Task brief:
Print the records exactly. Every mark must remain.

::::

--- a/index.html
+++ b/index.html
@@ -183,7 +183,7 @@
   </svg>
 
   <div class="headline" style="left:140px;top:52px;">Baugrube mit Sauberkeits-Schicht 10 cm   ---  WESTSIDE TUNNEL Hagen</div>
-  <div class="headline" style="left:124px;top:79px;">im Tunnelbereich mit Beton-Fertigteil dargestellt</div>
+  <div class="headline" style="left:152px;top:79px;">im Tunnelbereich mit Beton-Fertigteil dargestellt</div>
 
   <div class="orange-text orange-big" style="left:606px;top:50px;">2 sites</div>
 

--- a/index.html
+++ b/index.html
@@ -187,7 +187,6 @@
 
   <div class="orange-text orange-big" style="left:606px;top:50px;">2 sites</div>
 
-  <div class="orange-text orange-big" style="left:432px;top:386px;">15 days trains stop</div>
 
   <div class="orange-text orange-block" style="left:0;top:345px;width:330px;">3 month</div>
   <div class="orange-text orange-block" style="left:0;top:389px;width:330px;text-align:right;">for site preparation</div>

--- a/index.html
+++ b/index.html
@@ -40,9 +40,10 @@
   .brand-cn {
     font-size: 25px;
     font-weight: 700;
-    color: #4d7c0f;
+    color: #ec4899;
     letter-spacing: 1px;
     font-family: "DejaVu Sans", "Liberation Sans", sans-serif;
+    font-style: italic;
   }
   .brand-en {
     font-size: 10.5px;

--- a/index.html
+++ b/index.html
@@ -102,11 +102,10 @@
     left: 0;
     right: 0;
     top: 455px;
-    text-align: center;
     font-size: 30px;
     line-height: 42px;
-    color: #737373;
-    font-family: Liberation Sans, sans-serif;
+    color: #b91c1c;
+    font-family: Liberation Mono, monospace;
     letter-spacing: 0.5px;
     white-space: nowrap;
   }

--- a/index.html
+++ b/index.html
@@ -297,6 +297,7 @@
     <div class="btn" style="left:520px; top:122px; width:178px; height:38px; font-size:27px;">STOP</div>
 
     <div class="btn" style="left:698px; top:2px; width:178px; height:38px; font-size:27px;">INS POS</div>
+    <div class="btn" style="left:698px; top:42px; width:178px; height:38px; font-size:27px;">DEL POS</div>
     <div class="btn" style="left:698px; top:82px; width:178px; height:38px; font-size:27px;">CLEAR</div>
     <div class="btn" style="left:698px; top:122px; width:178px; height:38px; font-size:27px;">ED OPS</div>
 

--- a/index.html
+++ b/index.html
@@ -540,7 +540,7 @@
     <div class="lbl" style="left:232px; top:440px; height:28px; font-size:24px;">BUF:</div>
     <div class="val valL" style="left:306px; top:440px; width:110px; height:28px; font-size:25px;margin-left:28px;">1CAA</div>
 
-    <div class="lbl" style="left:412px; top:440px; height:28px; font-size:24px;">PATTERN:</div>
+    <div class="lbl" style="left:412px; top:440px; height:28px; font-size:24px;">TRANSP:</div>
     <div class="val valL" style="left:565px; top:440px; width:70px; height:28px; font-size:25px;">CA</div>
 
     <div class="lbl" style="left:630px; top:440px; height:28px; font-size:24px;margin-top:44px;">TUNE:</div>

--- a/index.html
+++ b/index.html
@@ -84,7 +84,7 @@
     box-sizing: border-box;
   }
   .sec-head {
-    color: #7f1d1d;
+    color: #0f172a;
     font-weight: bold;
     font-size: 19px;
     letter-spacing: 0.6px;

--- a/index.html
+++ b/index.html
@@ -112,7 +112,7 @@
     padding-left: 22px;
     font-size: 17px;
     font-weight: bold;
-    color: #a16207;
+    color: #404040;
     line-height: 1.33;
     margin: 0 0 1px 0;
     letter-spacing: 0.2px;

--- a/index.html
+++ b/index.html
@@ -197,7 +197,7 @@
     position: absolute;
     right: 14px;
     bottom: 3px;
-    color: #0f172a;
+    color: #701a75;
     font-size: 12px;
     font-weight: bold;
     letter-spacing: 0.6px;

::::

Answer to the problem:
--- a/index.html
+++ b/index.html
@@ -183,7 +183,7 @@
   </svg>
 
   <div class="headline" style="left:140px;top:52px;">Baugrube mit Sauberkeits-Schicht 10 cm   ---  WESTSIDE TUNNEL Hagen</div>
-  <div class="headline" style="left:124px;top:79px;">im Tunnelbereich mit Beton-Fertigteil dargestellt</div>
+  <div class="headline" style="left:152px;top:79px;">im Tunnelbereich mit Beton-Fertigteil dargestellt</div>
 
   <div class="orange-text orange-big" style="left:606px;top:50px;">2 sites</div>
 

--- a/index.html
+++ b/index.html
@@ -187,7 +187,6 @@
 
   <div class="orange-text orange-big" style="left:606px;top:50px;">2 sites</div>
 
-  <div class="orange-text orange-big" style="left:432px;top:386px;">15 days trains stop</div>
 
   <div class="orange-text orange-block" style="left:0;top:345px;width:330px;">3 month</div>
   <div class="orange-text orange-block" style="left:0;top:389px;width:330px;text-align:right;">for site preparation</div>

--- a/index.html
+++ b/index.html
@@ -40,9 +40,10 @@
   .brand-cn {
     font-size: 25px;
     font-weight: 700;
-    color: #4d7c0f;
+    color: #ec4899;
     letter-spacing: 1px;
     font-family: "DejaVu Sans", "Liberation Sans", sans-serif;
+    font-style: italic;
   }
   .brand-en {
     font-size: 10.5px;

--- a/index.html
+++ b/index.html
@@ -102,11 +102,10 @@
     left: 0;
     right: 0;
     top: 455px;
-    text-align: center;
     font-size: 30px;
     line-height: 42px;
-    color: #737373;
-    font-family: Liberation Sans, sans-serif;
+    color: #b91c1c;
+    font-family: Liberation Mono, monospace;
     letter-spacing: 0.5px;
     white-space: nowrap;
   }

--- a/index.html
+++ b/index.html
@@ -297,6 +297,7 @@
     <div class="btn" style="left:520px; top:122px; width:178px; height:38px; font-size:27px;">STOP</div>
 
     <div class="btn" style="left:698px; top:2px; width:178px; height:38px; font-size:27px;">INS POS</div>
+    <div class="btn" style="left:698px; top:42px; width:178px; height:38px; font-size:27px;">DEL POS</div>
     <div class="btn" style="left:698px; top:82px; width:178px; height:38px; font-size:27px;">CLEAR</div>
     <div class="btn" style="left:698px; top:122px; width:178px; height:38px; font-size:27px;">ED OPS</div>
 

--- a/index.html
+++ b/index.html
@@ -540,7 +540,7 @@
     <div class="lbl" style="left:232px; top:440px; height:28px; font-size:24px;">BUF:</div>
     <div class="val valL" style="left:306px; top:440px; width:110px; height:28px; font-size:25px;margin-left:28px;">1CAA</div>
 
-    <div class="lbl" style="left:412px; top:440px; height:28px; font-size:24px;">PATTERN:</div>
+    <div class="lbl" style="left:412px; top:440px; height:28px; font-size:24px;">TRANSP:</div>
     <div class="val valL" style="left:565px; top:440px; width:70px; height:28px; font-size:25px;">CA</div>
 
     <div class="lbl" style="left:630px; top:440px; height:28px; font-size:24px;margin-top:44px;">TUNE:</div>

--- a/index.html
+++ b/index.html
@@ -84,7 +84,7 @@
     box-sizing: border-box;
   }
   .sec-head {
-    color: #7f1d1d;
+    color: #0f172a;
     font-weight: bold;
     font-size: 19px;
     letter-spacing: 0.6px;

--- a/index.html
+++ b/index.html
@@ -112,7 +112,7 @@
     padding-left: 22px;
     font-size: 17px;
     font-weight: bold;
-    color: #a16207;
+    color: #404040;
     line-height: 1.33;
     margin: 0 0 1px 0;
     letter-spacing: 0.2px;

--- a/index.html
+++ b/index.html
@@ -197,7 +197,7 @@
     position: absolute;
     right: 14px;
     bottom: 3px;
-    color: #0f172a;
+    color: #701a75;
     font-size: 12px;
     font-weight: bold;
     letter-spacing: 0.6px;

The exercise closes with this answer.